_Work request:_
When a line of the records below contains the string "вопросам", copy that whole line.

Before-and-after page screenshots:
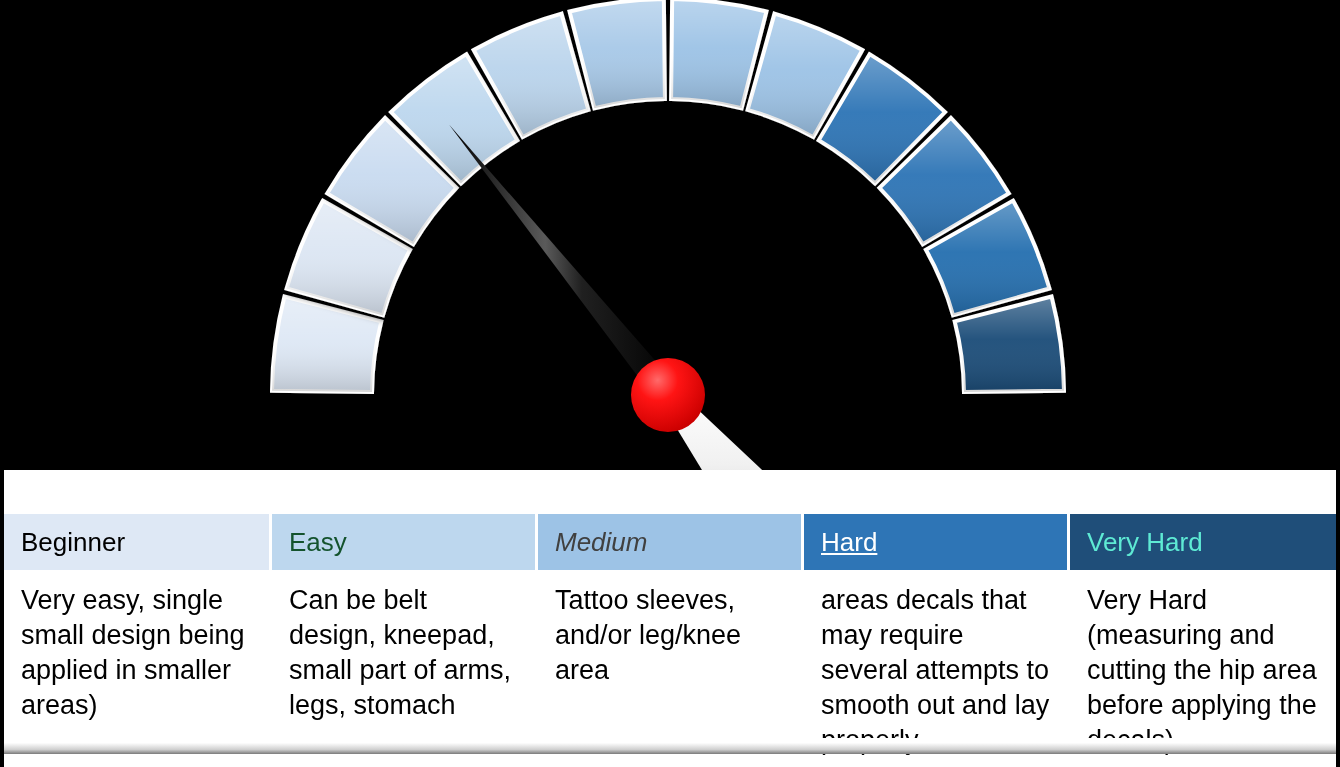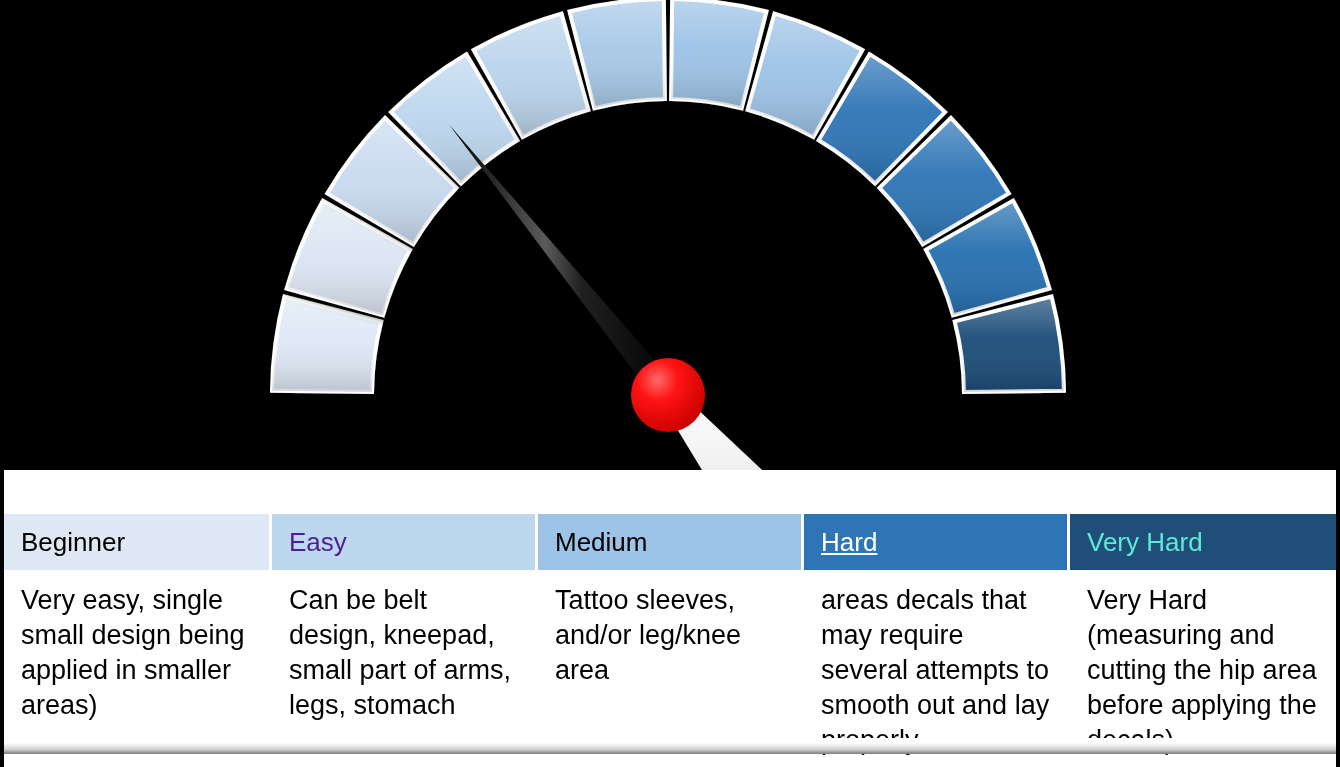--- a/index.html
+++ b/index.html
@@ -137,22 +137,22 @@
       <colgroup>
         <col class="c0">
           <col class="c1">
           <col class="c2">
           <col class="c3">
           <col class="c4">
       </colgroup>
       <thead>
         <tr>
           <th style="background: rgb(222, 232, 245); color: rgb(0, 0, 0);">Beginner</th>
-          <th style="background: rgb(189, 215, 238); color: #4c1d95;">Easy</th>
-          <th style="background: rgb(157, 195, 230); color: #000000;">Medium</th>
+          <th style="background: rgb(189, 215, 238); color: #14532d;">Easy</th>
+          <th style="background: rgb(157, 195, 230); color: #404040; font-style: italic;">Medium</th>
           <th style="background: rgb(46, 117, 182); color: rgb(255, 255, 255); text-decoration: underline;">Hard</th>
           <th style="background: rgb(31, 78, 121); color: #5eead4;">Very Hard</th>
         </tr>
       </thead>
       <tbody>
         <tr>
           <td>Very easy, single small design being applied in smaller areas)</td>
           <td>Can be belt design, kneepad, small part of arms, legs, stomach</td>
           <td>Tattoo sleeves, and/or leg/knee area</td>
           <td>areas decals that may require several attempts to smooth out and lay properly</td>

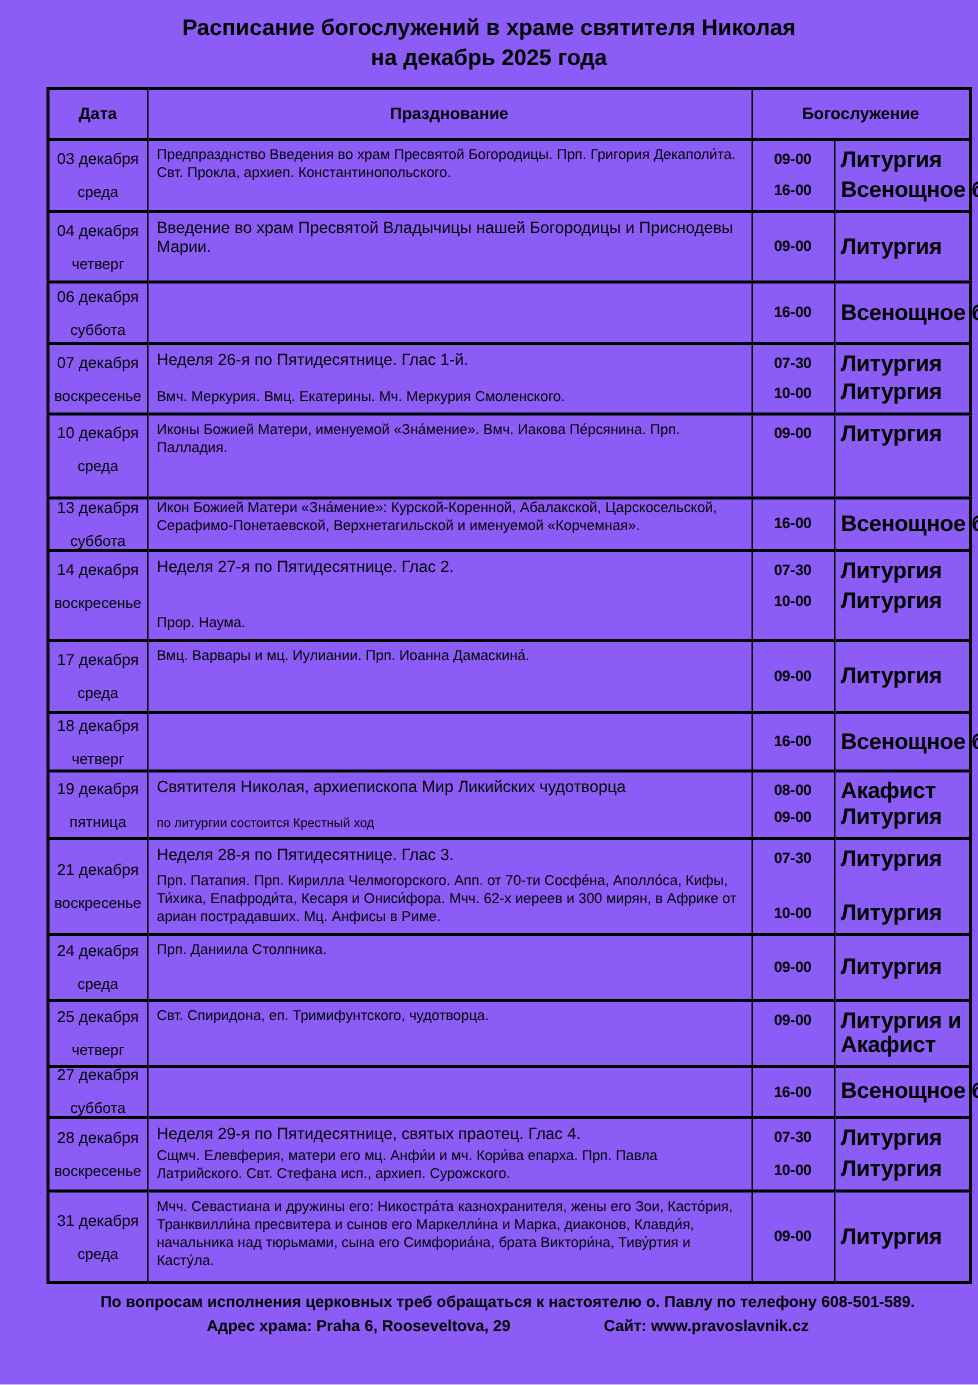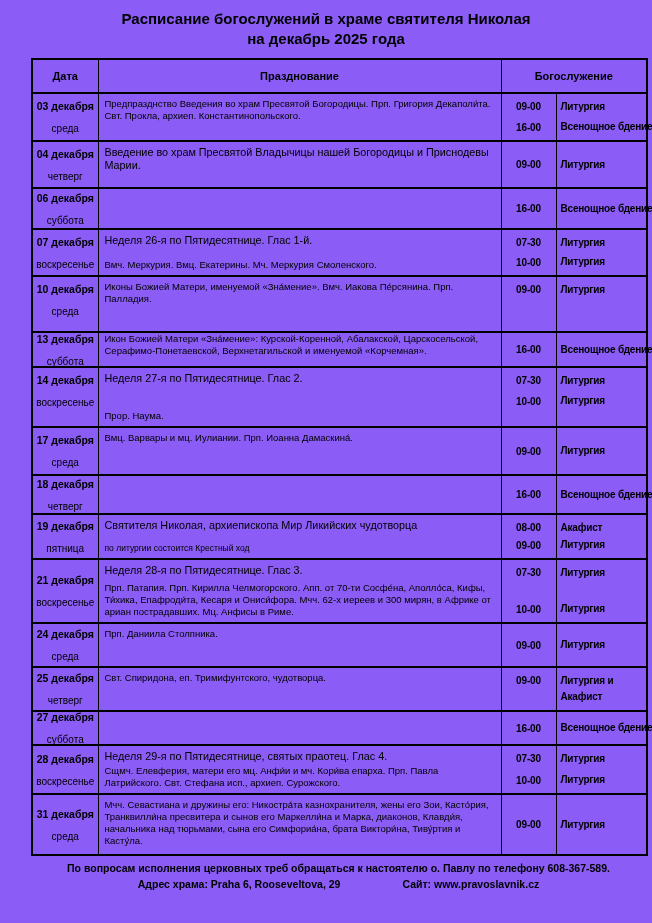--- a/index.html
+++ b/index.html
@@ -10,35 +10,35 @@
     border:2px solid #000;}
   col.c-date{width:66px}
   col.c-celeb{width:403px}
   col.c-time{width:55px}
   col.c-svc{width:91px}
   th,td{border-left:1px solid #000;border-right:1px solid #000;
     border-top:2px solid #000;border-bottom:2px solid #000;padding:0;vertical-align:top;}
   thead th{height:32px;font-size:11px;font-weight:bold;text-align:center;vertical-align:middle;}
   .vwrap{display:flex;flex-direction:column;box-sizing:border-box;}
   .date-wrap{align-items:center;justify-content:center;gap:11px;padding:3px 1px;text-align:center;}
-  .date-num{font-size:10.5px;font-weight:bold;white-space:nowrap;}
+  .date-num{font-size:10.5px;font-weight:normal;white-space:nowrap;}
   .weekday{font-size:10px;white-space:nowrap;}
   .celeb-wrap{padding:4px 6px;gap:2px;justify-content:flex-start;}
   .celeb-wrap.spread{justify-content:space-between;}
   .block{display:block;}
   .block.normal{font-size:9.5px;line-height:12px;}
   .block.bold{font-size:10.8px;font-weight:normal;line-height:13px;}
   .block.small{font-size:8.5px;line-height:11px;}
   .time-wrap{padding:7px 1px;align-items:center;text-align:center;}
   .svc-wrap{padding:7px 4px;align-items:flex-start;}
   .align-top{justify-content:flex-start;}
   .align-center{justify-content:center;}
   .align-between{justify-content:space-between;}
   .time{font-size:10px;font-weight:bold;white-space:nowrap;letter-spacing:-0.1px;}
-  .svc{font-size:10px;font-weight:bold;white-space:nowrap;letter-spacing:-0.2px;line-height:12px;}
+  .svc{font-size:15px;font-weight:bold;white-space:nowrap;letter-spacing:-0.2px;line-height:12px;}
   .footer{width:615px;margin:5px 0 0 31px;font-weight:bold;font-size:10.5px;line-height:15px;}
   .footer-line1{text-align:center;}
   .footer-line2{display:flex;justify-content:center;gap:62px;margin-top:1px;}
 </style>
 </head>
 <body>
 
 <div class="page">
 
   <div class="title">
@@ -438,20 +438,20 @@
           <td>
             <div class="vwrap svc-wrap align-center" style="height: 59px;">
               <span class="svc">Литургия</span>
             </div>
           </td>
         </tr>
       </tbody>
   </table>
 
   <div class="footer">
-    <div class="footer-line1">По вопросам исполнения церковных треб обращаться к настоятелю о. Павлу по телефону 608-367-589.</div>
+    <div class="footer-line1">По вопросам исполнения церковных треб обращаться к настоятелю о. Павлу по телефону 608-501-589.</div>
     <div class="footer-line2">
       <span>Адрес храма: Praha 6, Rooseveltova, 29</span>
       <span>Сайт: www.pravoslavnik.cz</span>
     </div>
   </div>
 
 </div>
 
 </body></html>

_Final answer:_
-    <div class="footer-line1">По вопросам исполнения церковных треб обращаться к настоятелю о. Павлу по телефону 608-367-589.</div>
+    <div class="footer-line1">По вопросам исполнения церковных треб обращаться к настоятелю о. Павлу по телефону 608-501-589.</div>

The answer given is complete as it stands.